Benny closed El Puerco’s heavy stainless lid, like the top of an enormous pressure cooker. Rigo worked the dials, pressed the red switch. The needle on the temperature gauge rose, steam escaped from a place under the lid where the seal was worn.

The plastic from the trunk went into the incinerator. Rigo drove the car to the crusher. Benny sat at the controls and watched the Oldsmobile turning into a block of metal and rubber.

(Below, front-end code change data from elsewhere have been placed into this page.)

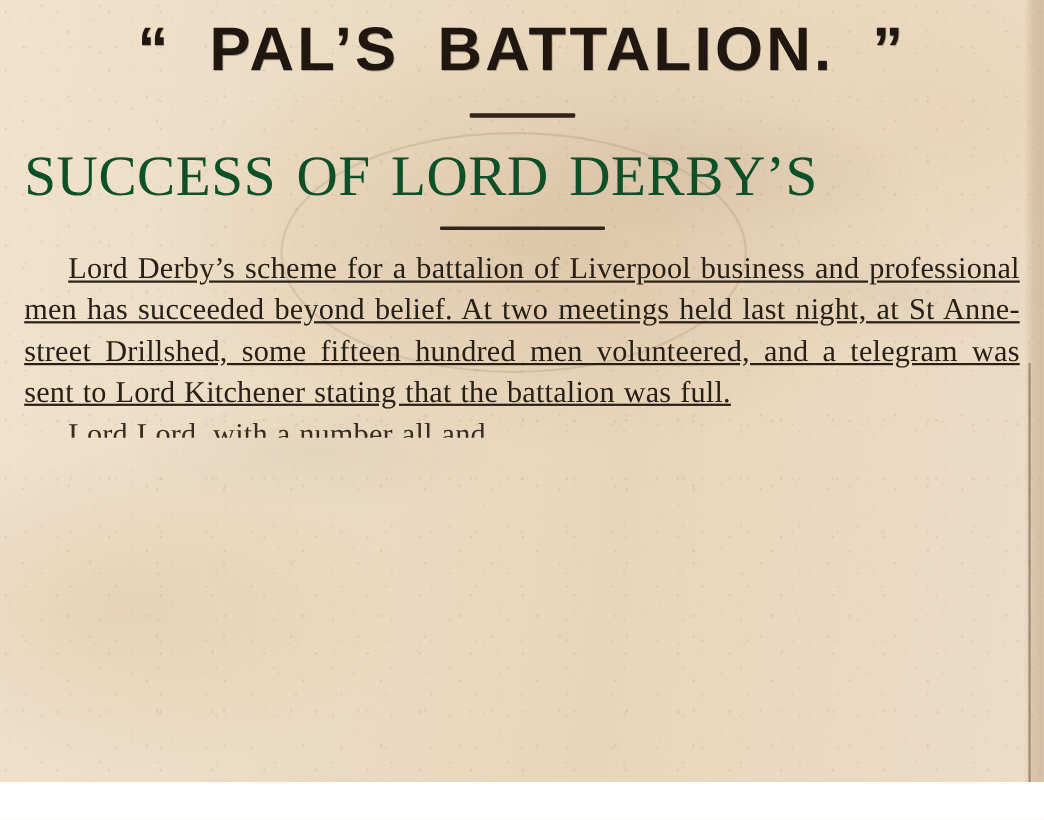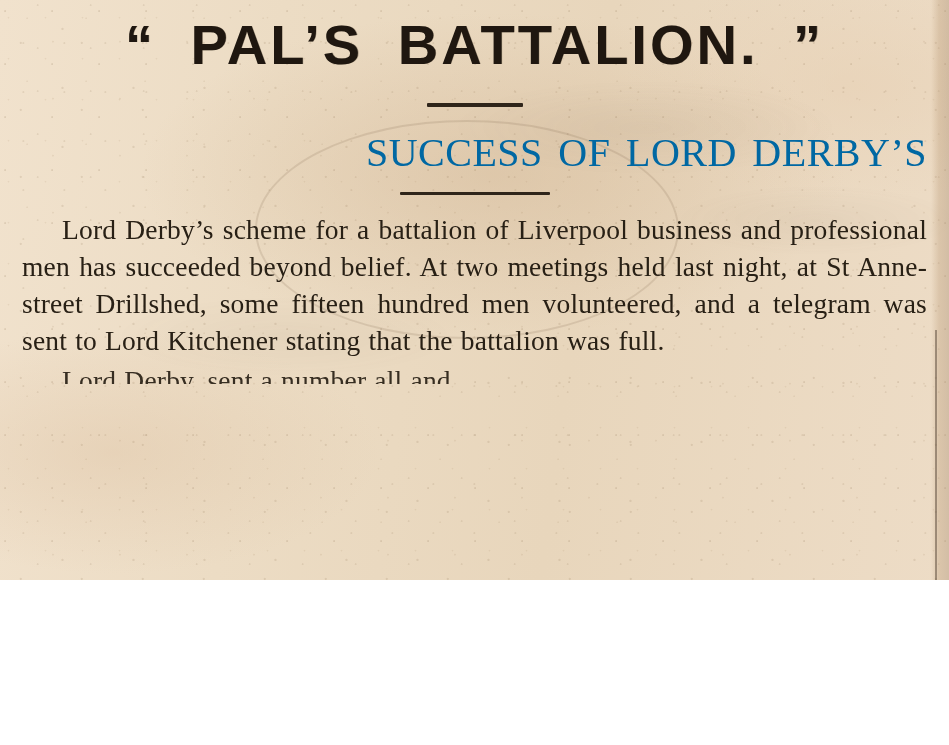"“ PAL’S BATTALION. ”" #clipping { height: 580px -> 711px }
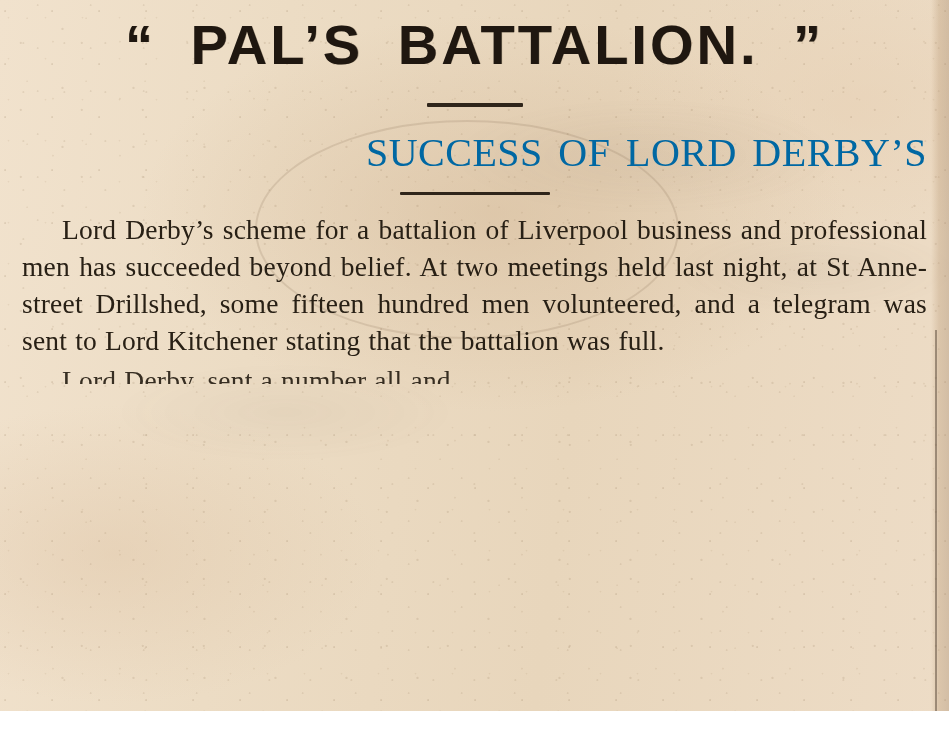"SUCCESS OF LORD DERBY’S" .subheadline { color: #0369a1 -> #14532d; font-size: 40px -> 52px; text-align: right -> left }
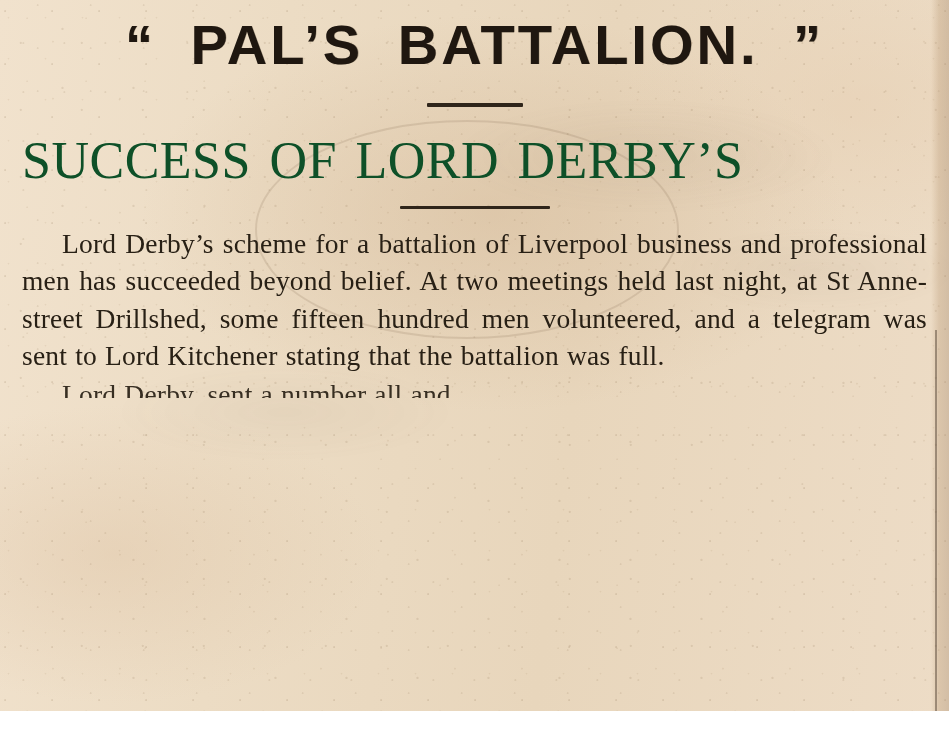"Lord Derby’s scheme for a" .body-text p { text-decoration: none -> underline }
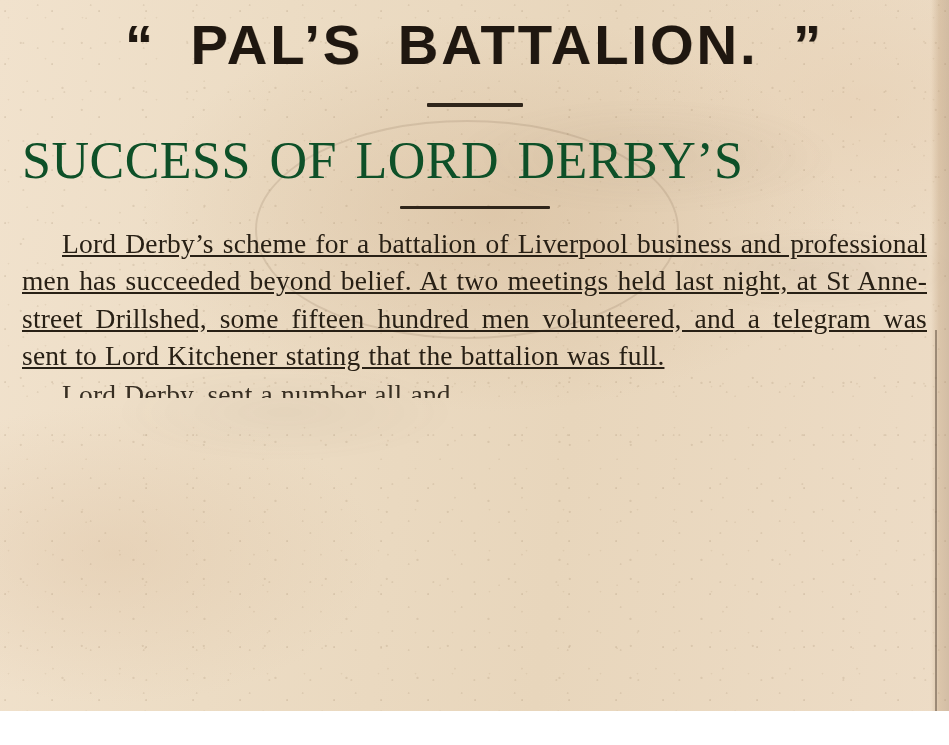"Lord Derby, sent a number" p.clipped { text: Derby, sent -> Lord, with }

“Busy for middle of the night,” Aragon said into her phone, Rivera listening from his panel truck. She stood at the fence around Silva Enterprises, the front gate a half block behind her, another half block to the end of the property. “Machines turning. I hear metal, glass popping. Lots of chemical smells. And steam out of that big metal building at the very back. It just went rushing up the stack like a pressure valve was opened. I’m going in, Tomas. No, not now. We need to talk to Montclaire. But I’m going when I figure how to do it.”

The phone brushed her cheek. She winched. Serena had missed some of the cactus spines. She tried pulling them out and cursed her short fingernails. They’d stay in her face until she got home.